Issue 37: Appropriate use of MySQL native table partitioning

The main engine used by the MySQL database is InnoDB. InnoDB does not have a native table splitting scheme similar to the MERGE engine, but there is a native partition table that splits the record set in a horizontal manner, which is transparent to the application side.

The existence of the partition table provides an additional choice for the retrieval request and daily management of the super-large table. Proper use of partition tables will greatly improve database performance.

The partition table has the following advantages:

Significantly improve the performance of certain queries.
Simplify daily data operation and maintenance workload and improve operation and maintenance efficiency.
Parallel query and balanced write IO.
Transparent to the application, no routing or middle layer is required to be deployed at the application layer.

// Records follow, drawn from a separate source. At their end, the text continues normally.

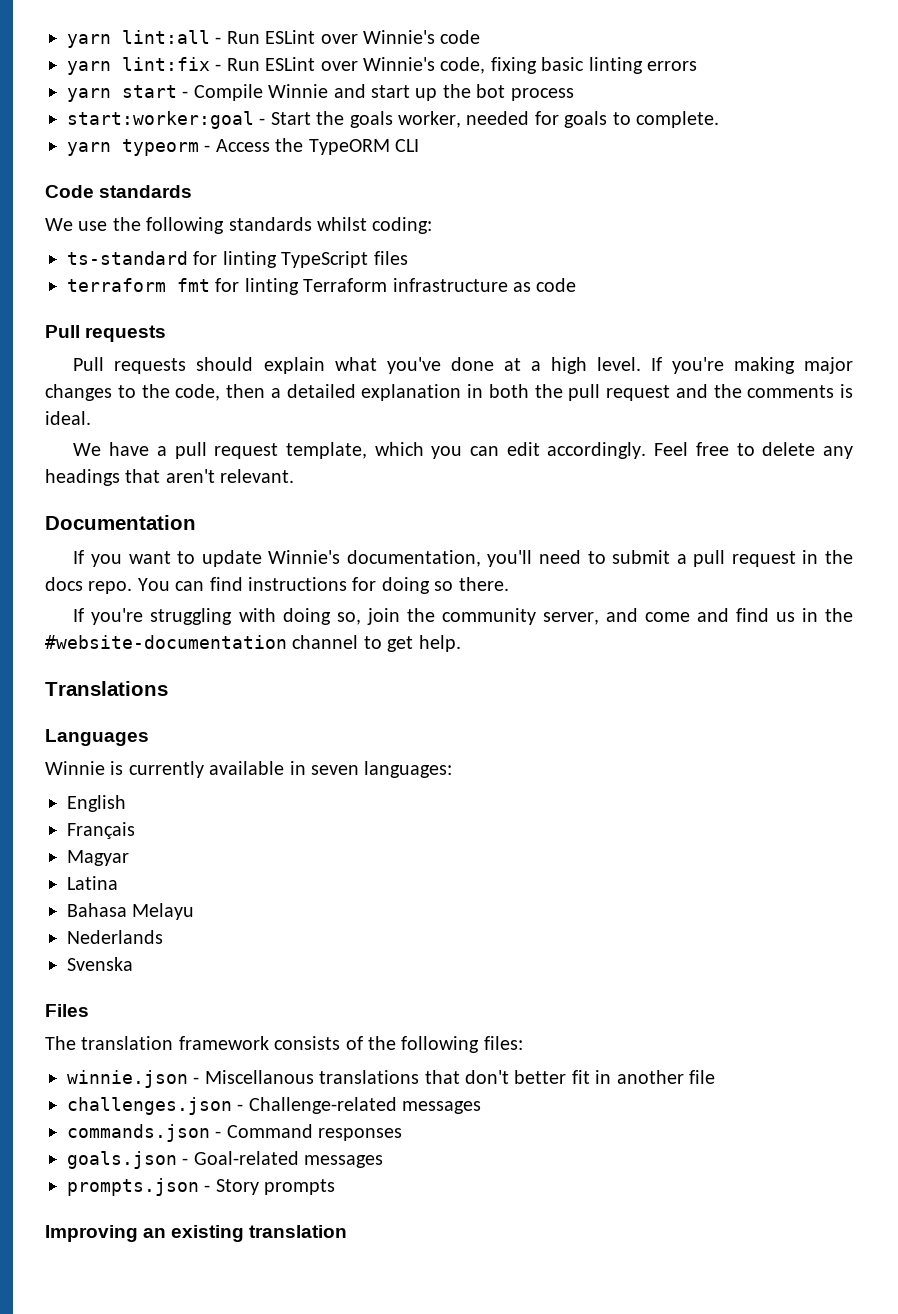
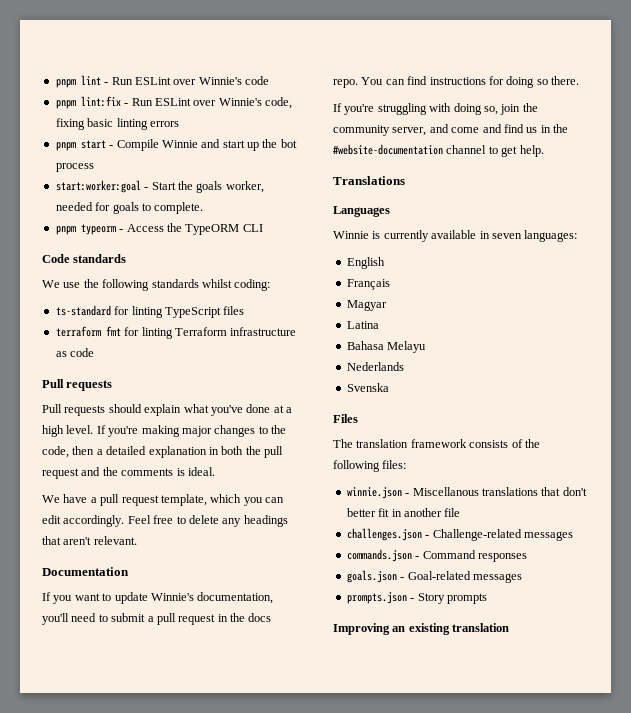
- yarn lint:all - Run ESLint over Winnie's code
+ pnpm lint - Run ESLint over Winnie's code
- yarn lint:fix - Run ESLint over Winnie's code, fixing basic linting errors
+ pnpm lint:fix - Run ESLint over Winnie's code, fixing basic linting errors
- yarn start - Compile Winnie and start up the bot process
+ pnpm start - Compile Winnie and start up the bot process
- yarn typeorm - Access the TypeORM CLI
+ pnpm typeorm - Access the TypeORM CLI

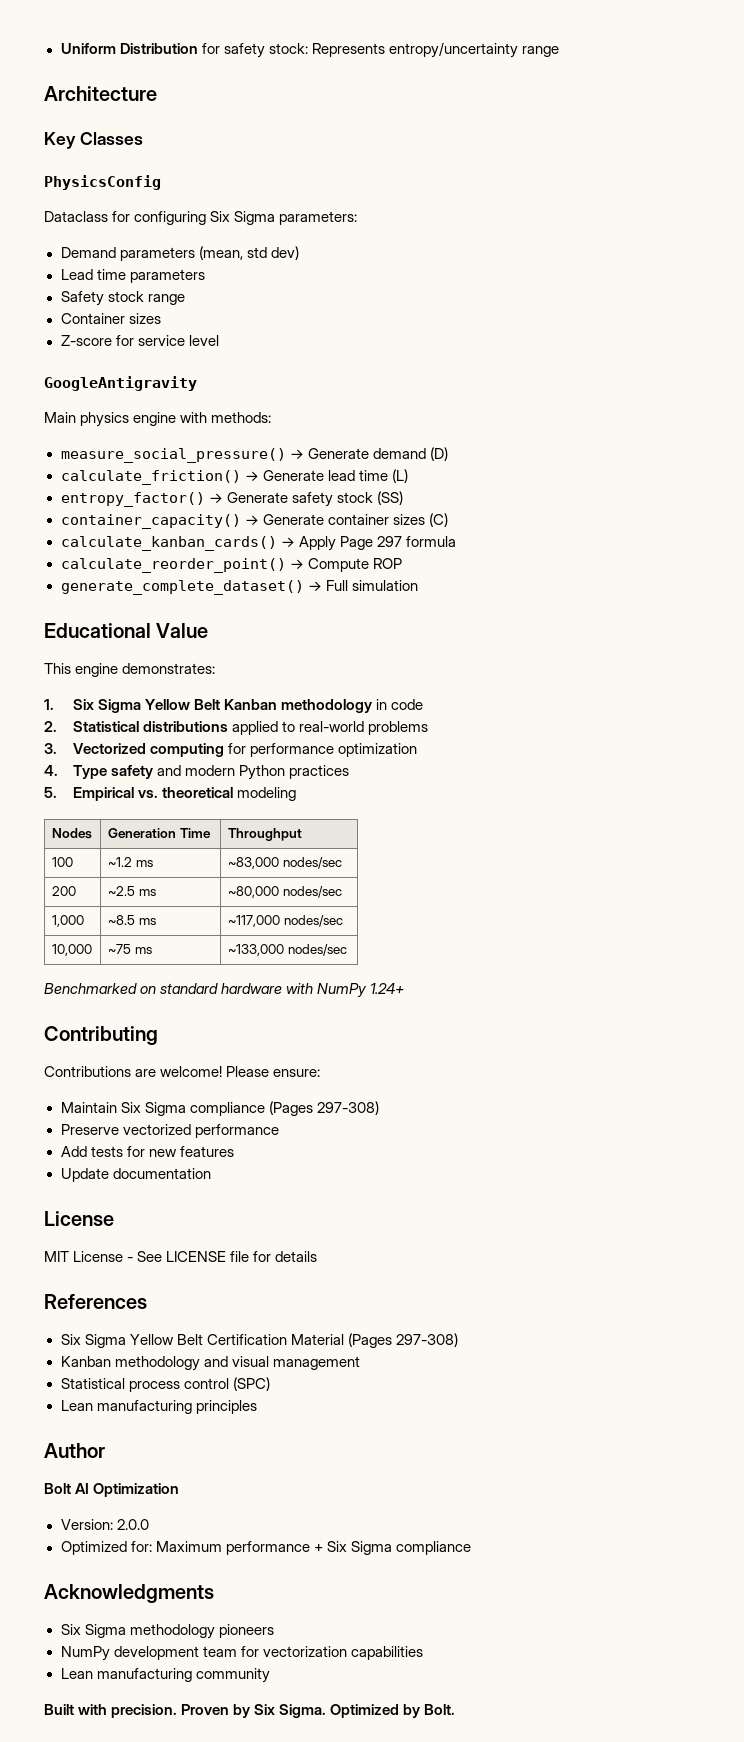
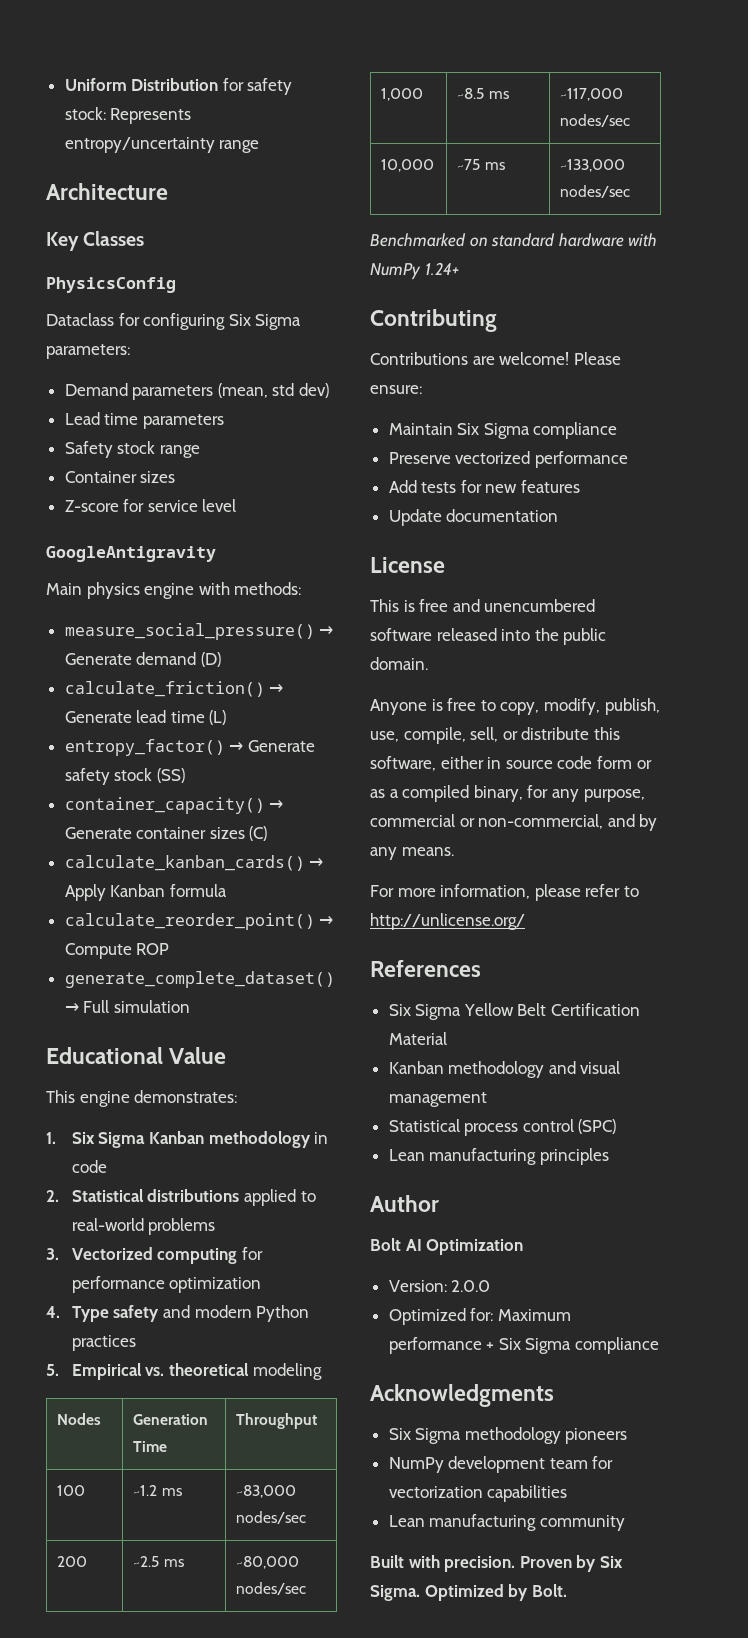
- calculate_kanban_cards() → Apply Page 297 formula
+ calculate_kanban_cards() → Apply Kanban formula
- 1. Six Sigma Yellow Belt Kanban methodology in code
+ 1. Six Sigma Kanban methodology in code
- Maintain Six Sigma compliance (Pages 297-308)
+ Maintain Six Sigma compliance
- MIT License - See LICENSE file for details
+ This is free and unencumbered software released into the public domain.
+ Anyone is free to copy, modify, publish, use, compile, sell, or distribute this software, either in source code form or as a compiled binary, for any purpose, commercial or non-commercial, and by any means.
+ For more information, please refer to http://unlicense.org/
- Six Sigma Yellow Belt Certification Material (Pages 297-308)
+ Six Sigma Yellow Belt Certification Material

Next, we use practical examples to make the first two advantages reflected and updated clearly.

For retrieval:

Optimize query performance (range query)

Split the appropriate partition table, for the same query, the number of scanned records is much less than that of the non-partitioned table, and the performance is far more efficient than that of the non-partitioned table.

The following example table t1 is a non-partitioned table, and the corresponding partition table is p1. The two tables have the same number of records, both of which are 1KW.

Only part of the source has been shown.